这可是最后一次机会……若此次穿越没法完成任务,她便要魂飞魄散……
正欲崩溃之际,纪胧明却觉脸上一痒,莫非是自己的血已经流下来了?
睁眼一看,却是玄圆从护卫身上探出身子,扯了一根狗尾巴草在纪胧明脸上抖动着。
“你站着也能睡呀?我要有你这本事就能边练武边睡了,你有空教教我?”
玄圆说着,又往纪胧明身上凑了凑,险些直直从护卫怀里滚下来。
纪胧明看向身侧二人,周愿早已脸色苍白,抿着唇仍是一副惊魂未定的模样,看向纪胧明的眼神满是怔忡不安。
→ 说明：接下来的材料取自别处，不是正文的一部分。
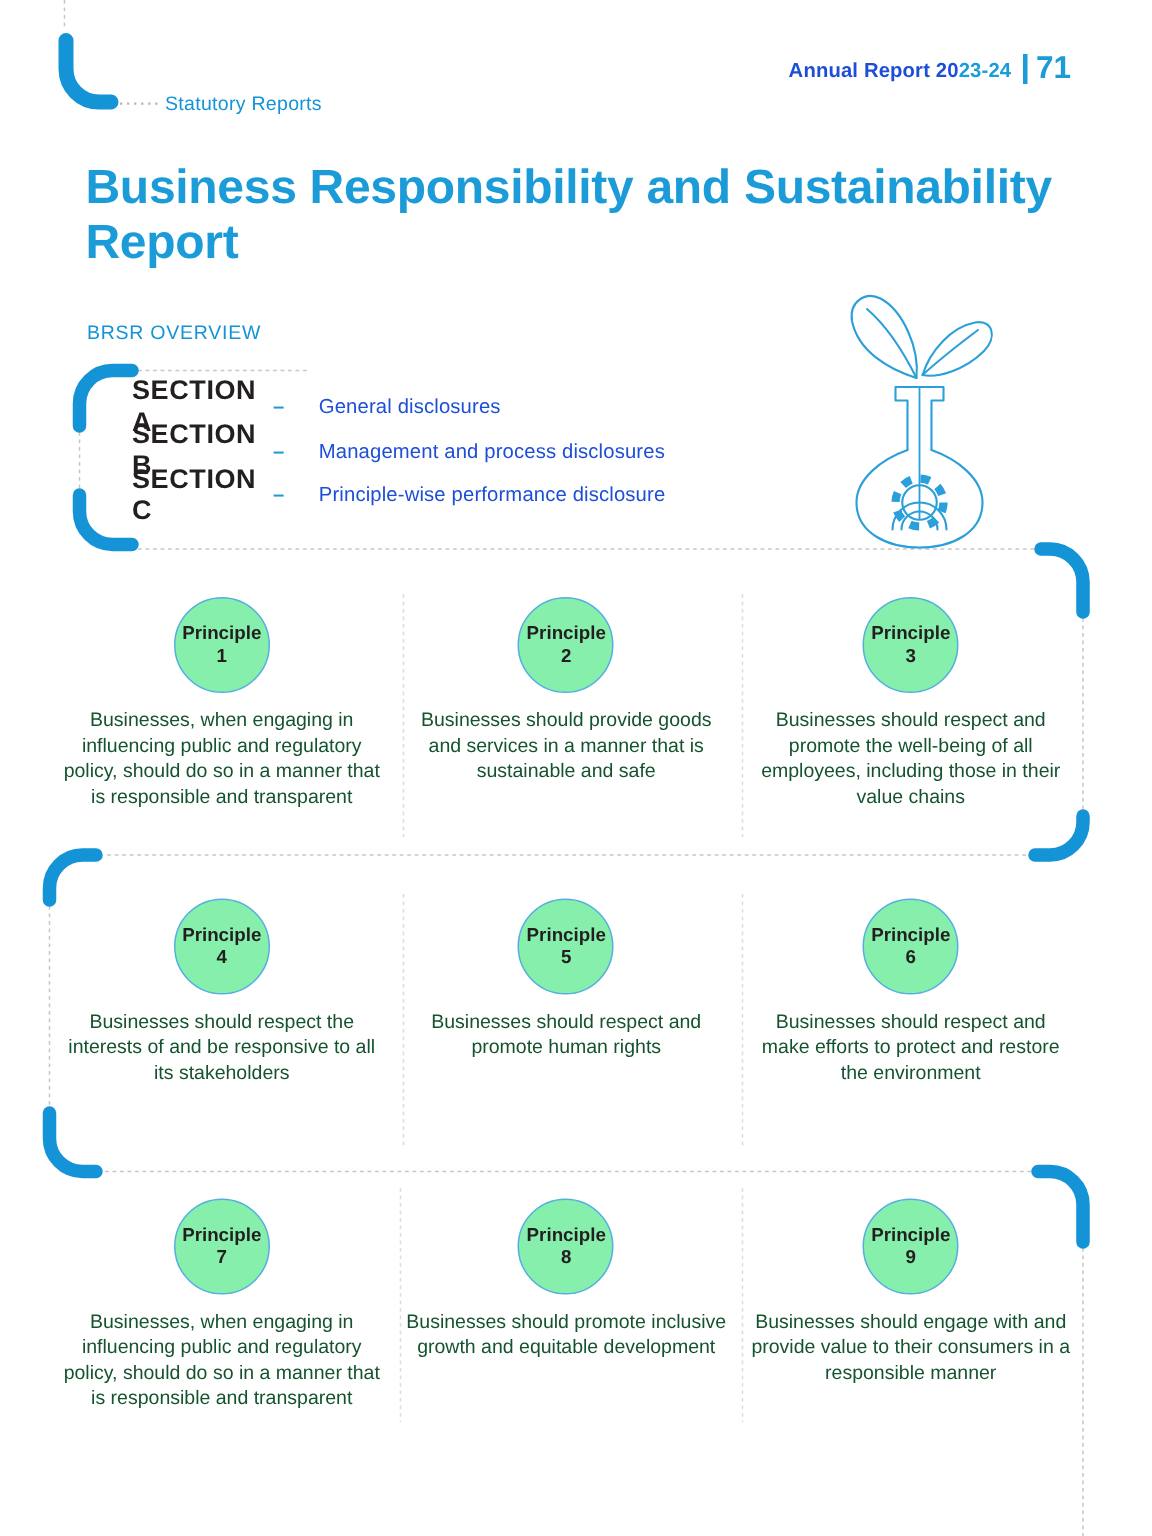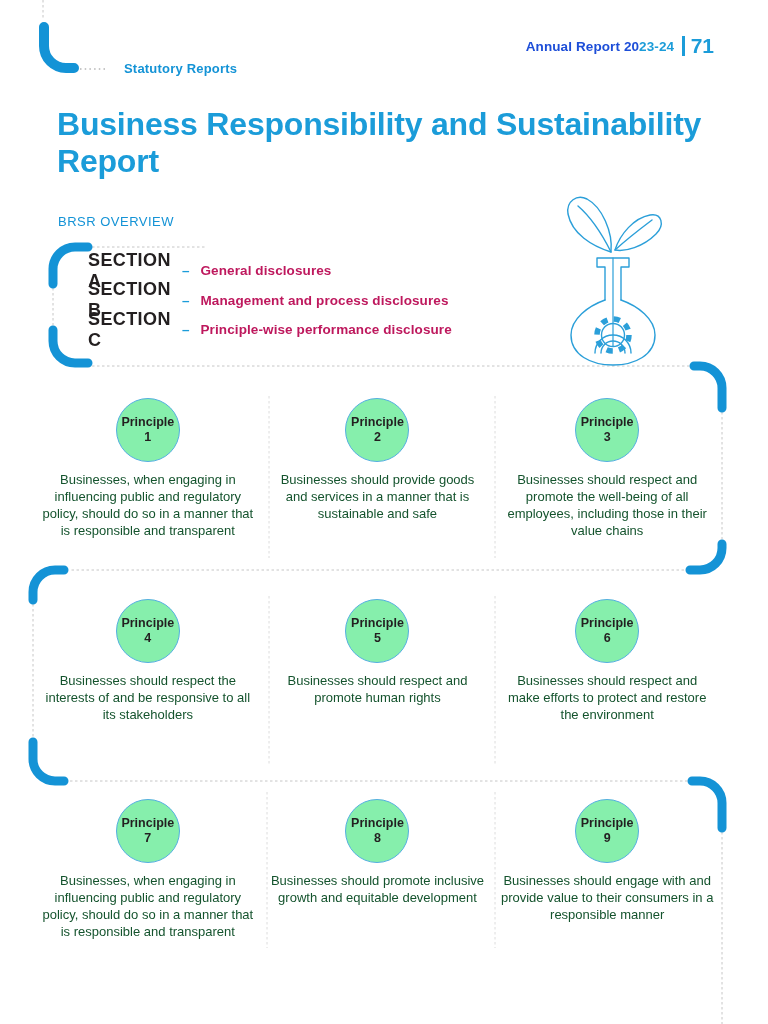--- a/index.html
+++ b/index.html
@@ -11,8 +11,8 @@
 
   
   .hdr-left {
-    position:absolute; left:124px; top:61px;
-    font-size:13px; font-weight:bold; color:#1493d6; letter-spacing:0.2px;
+    position:absolute; left:110px; top:61px;
+    font-size:13px; font-weight:normal; color:#1493d6; letter-spacing:0.2px;
   }
   .hdr-right { position:absolute; top:34px; right:54px; display:flex; align-items:center; font-weight:bold; }
   .hdr-right .rpt-black { color:#1d4ed8; font-size:13.5px; letter-spacing:0.1px; }

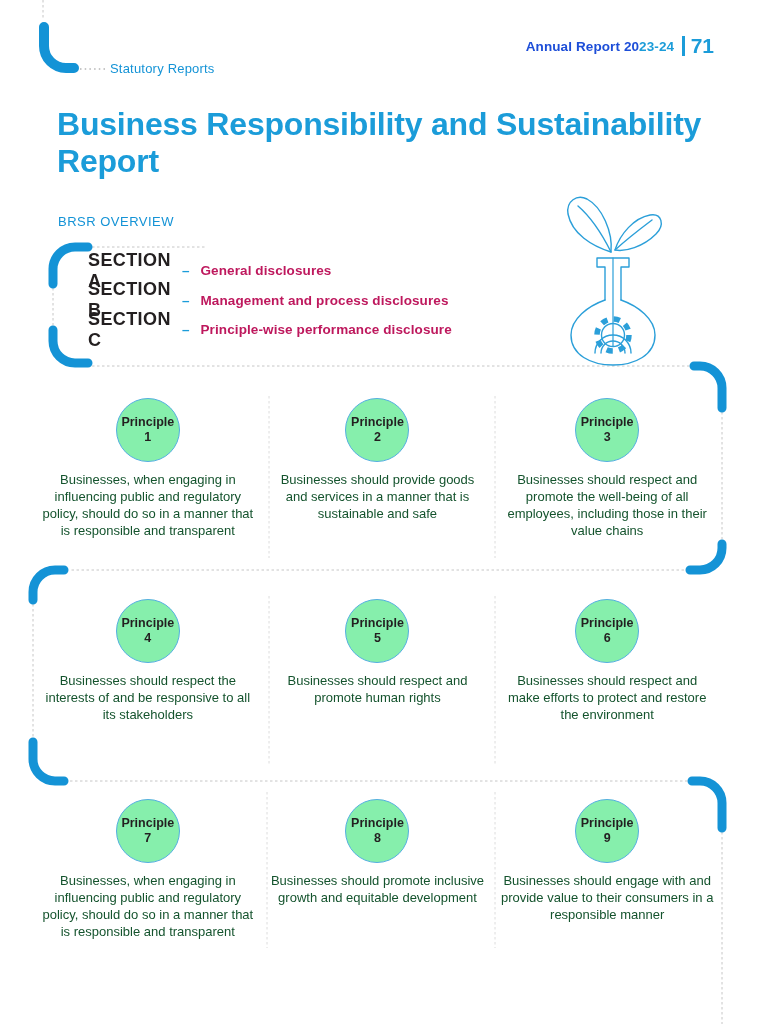--- a/index.html
+++ b/index.html
@@ -37,7 +37,7 @@
   .section-row { display:flex; align-items:center; height:29.5px; }
   .section-label { width:94px; font-size:18px; font-weight:bold; color:#231f20; letter-spacing:0.4px; }
   .section-dash  { font-size:13.5px; font-weight:bold; color:#1b9cd9; margin-right:11px; }
-  .section-desc  { font-size:13.5px; font-weight:bold; color:#be185d; letter-spacing:0.1px; }
+  .section-desc  { font-size:13.5px; font-weight:normal; color:#1d4ed8; letter-spacing:0.1px;margin-left:12px; }
 
   
   .prow { position:absolute; left:33px; width:689px; display:grid; grid-template-columns:repeat(3,1fr); }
共卮半个身子微微颤抖,正是蓄势待发的模样,一时僵在原地引起一阵痉挛。
护卫们从两侧开路,手中长剑挥砍着杂草,发出清脆的“啪啪”声。杂草上显是积雪尚融,留下不少晶莹水珠在空中飞溅着,尽数沾湿了众人的衣裳。
“此处为王府后门,按理平日迎客都是在正面角门,但……方才王爷命人传话,让几位从后门入府。如今战乱,风头正紧,若有冒犯,还请各位包涵一二。”
那抱着玄圆的护卫浓眉大眼,一身正气的模样,就连说话亦中气十足,若是江湖上相遇,纪胧明定觉此人可靠,是怀揣着赤诚之心而来。可此时,他们家王爷威名在外,且诡谲程度并不亚于她家那好夫君,这就显得非常的……
刻意,或者说是……阴森。
清完草后,利剑纷纷入鞘,护卫们立于两旁垂首听命。
“请。”
那护卫一手抱着自家小公子,一手朝前方一摊。
只见那端被露水染成深色的潮湿木门微微颤动,随即吱吖一声缓缓转开,里头却没有人影,想是仆从开门,却又不被允许向外瞧的缘故。
纪胧明朝那护卫笑笑,缓步超前而去。
木门之内,一时竟看不到头,窄窄的小路不知通向何方,只在几百米外依稀可见雪白的墙壁。
她总有一种感觉,仿佛自己一入此门便再难出。像逃出王府那般惊心动魄的情状,她如何都不愿再体验一次。
未行几步,裙摆便已沾了许多露水,时不时与里头长裤一触碰,冷得她几乎发抖。
若说这是邢王的考验,亦或说是下马威,未尝不可。
玉牌紧紧贴在她的身上,此时竟散发出阵阵暖意。
“啊!!!!”
一阵凄厉的叫喊声直击心脏,三人方踏入府中,便见一旁矮屋中有一团黑色的物体倒在茅草之上。若没那声叫喊,说这是牛、羊,纪胧明也是信的。
那人穿着单薄的素色囚衣,整件囚衣几乎都被染红,那人却不知为何往身上挠着,伤口遂一寸一寸被撕裂开来。